* **SOURCE DATA**:
-*-

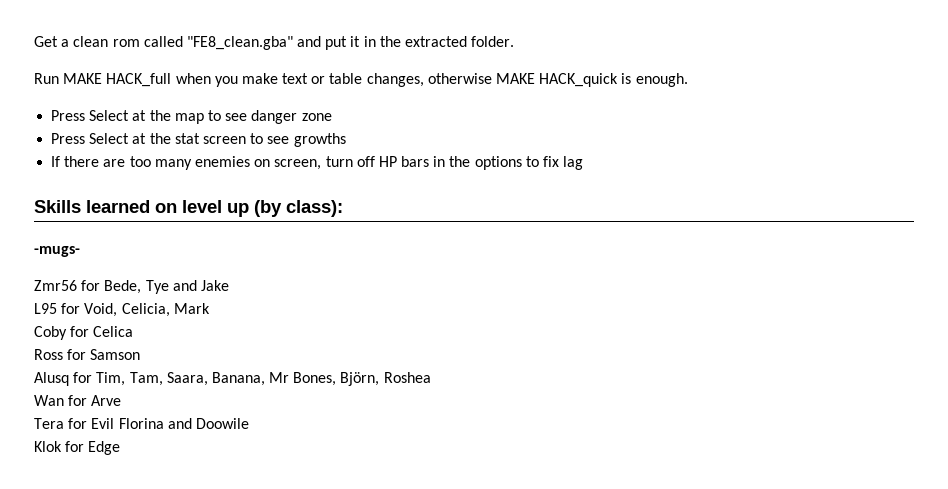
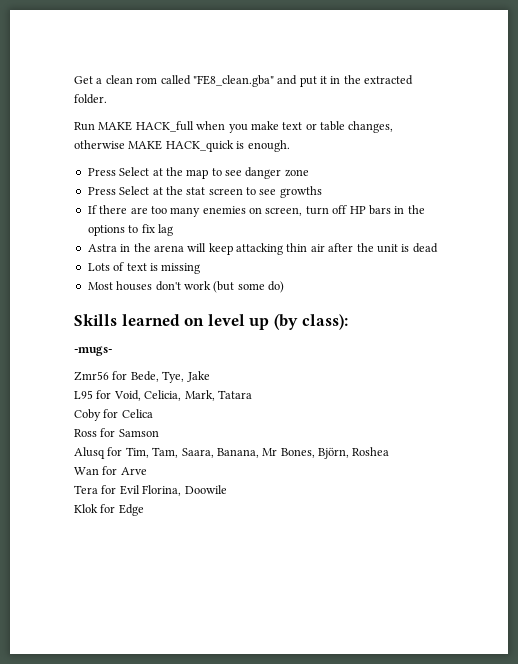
(584, 163) none -> [87,243,438,255] [87,262,201,274] [87,281,284,293] // Astra in the arena will keep attacking thin air after the unit is dead // Lots of text is missing // Most houses don't work (but some do)
[145,280,197,294] Tye and -> [162,371,185,383] Tye,
[173,303,210,314] Mark -> [184,390,252,401] Mark, Tatara
[118,418,192,429] Florina and -> [142,485,182,496] Florina,

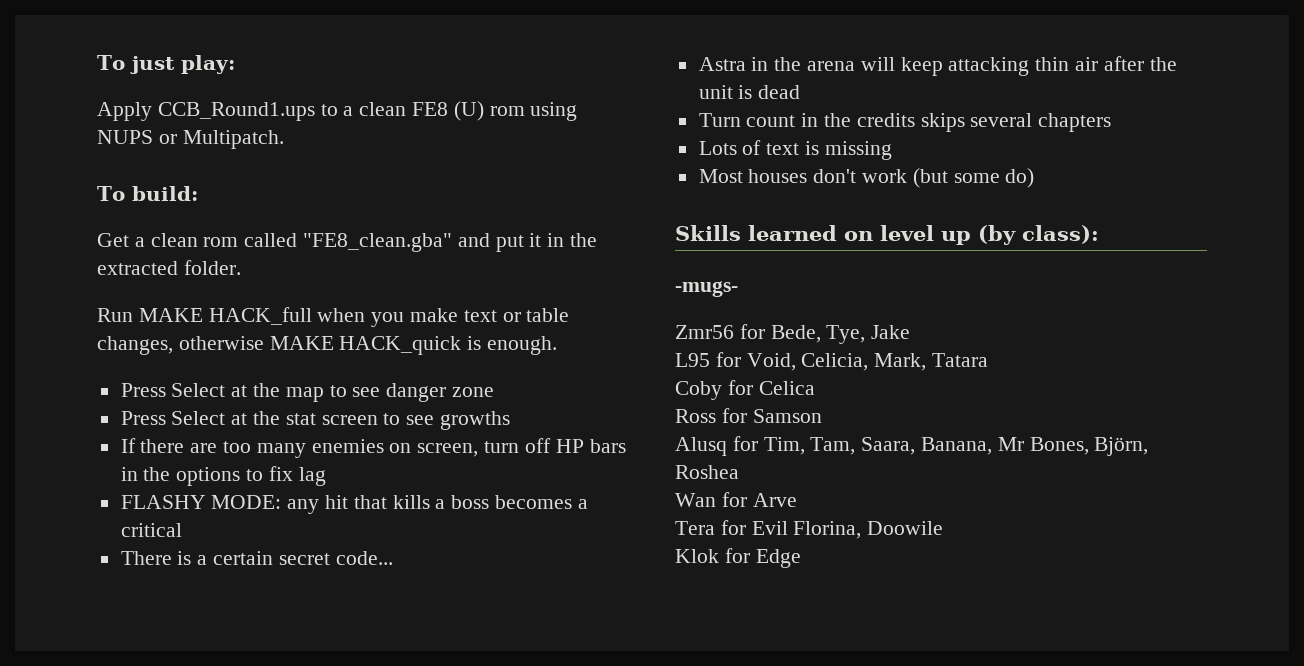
(74, 80) none -> [97,55,235,74] [97,101,578,121] [97,130,284,149] [97,186,198,201] To just play: // Apply CCB_Round1.ups to a clean FE8 (U) rom using NUPS or Multipatch. // To build: //
(173, 230) none -> [120,495,588,514] [120,523,182,537] [120,551,393,565] // FLASHY MODE: any hit that kills a boss becomes a critical // There is a certain secret code...
(438, 248) none -> [698,113,1112,132] // Turn count in the credits skips several chapters

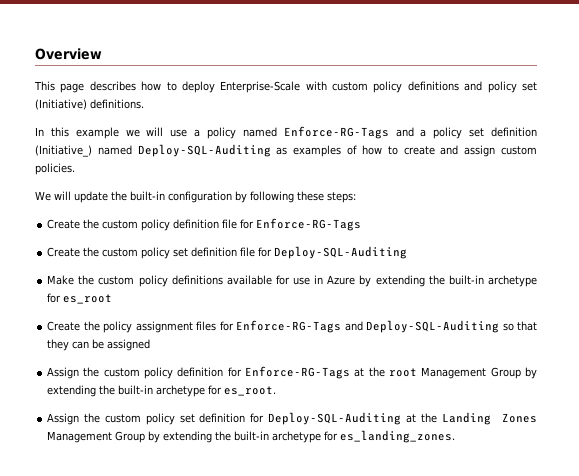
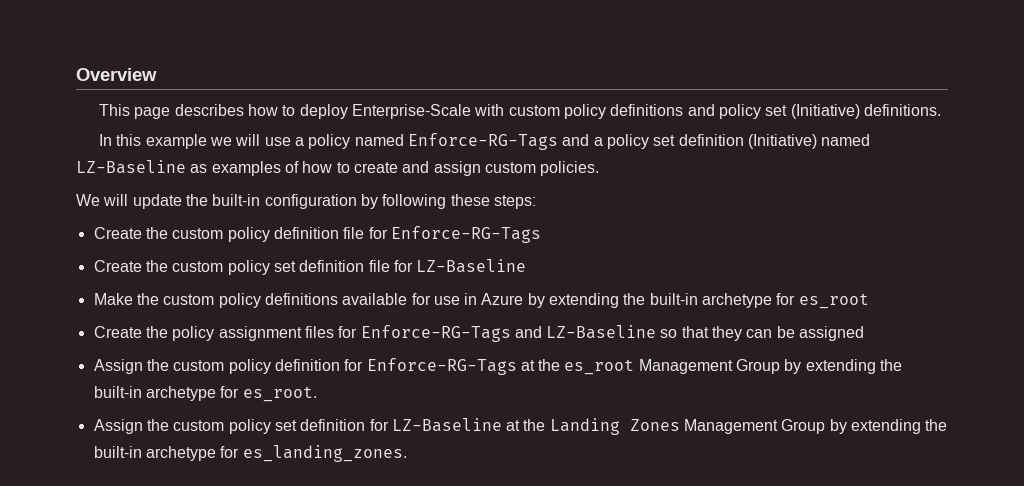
[35,144,271,157] (Initiative_) named Deploy-SQL-Auditing -> [747,134,871,149] [76,160,186,174] (Initiative) named LZ-Baseline
[274,246,408,259] Deploy-SQL-Auditing -> [416,259,527,273] LZ-Baseline
[366,320,500,333] Deploy-SQL-Auditing -> [546,325,657,339] LZ-Baseline
[389,368,418,377] root -> [564,359,635,375] es_root
[268,412,402,425] Deploy-SQL-Auditing -> [391,418,502,432] LZ-Baseline

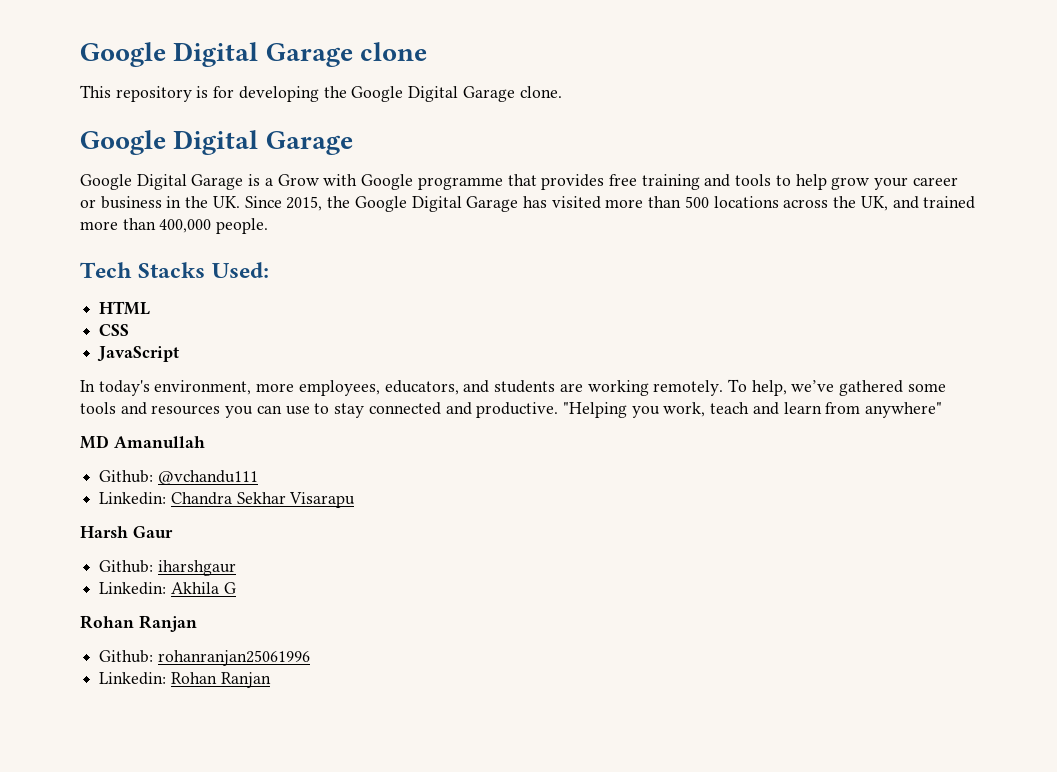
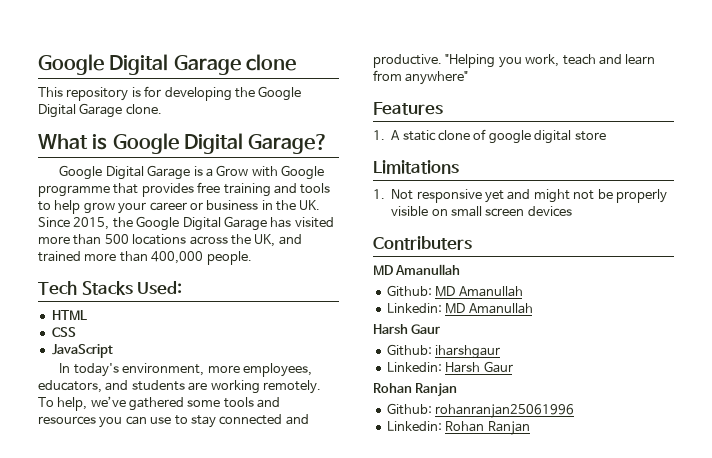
[80,130,353,155] Google Digital Garage -> [38,133,329,154] What is Google Digital Garage?
(943, 410) none -> [373,102,443,115] [373,129,606,144] [373,160,459,174] [373,189,667,203] [391,206,572,217] [373,236,472,250] // Features // 1. A static clone of google digital store // Limitations // 1. Not responsive yet and might not be properly visible on small screen devices // Contributers
[157,470,258,485] [99,492,356,508] @vchandu111 // Linkedin: Chandra Sekhar Visarapu -> [435,286,523,297] [386,303,533,314] MD Amanullah // Linkedin: MD Amanullah
[170,582,236,594] Akhila G -> [445,361,513,373] Harsh Gaur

-*-

* **EXERCISE DETAILS**:
Only the count is wanted. Find the lines of the records that include the word "Auditing" and state how many.

* **RESPONSE**:
4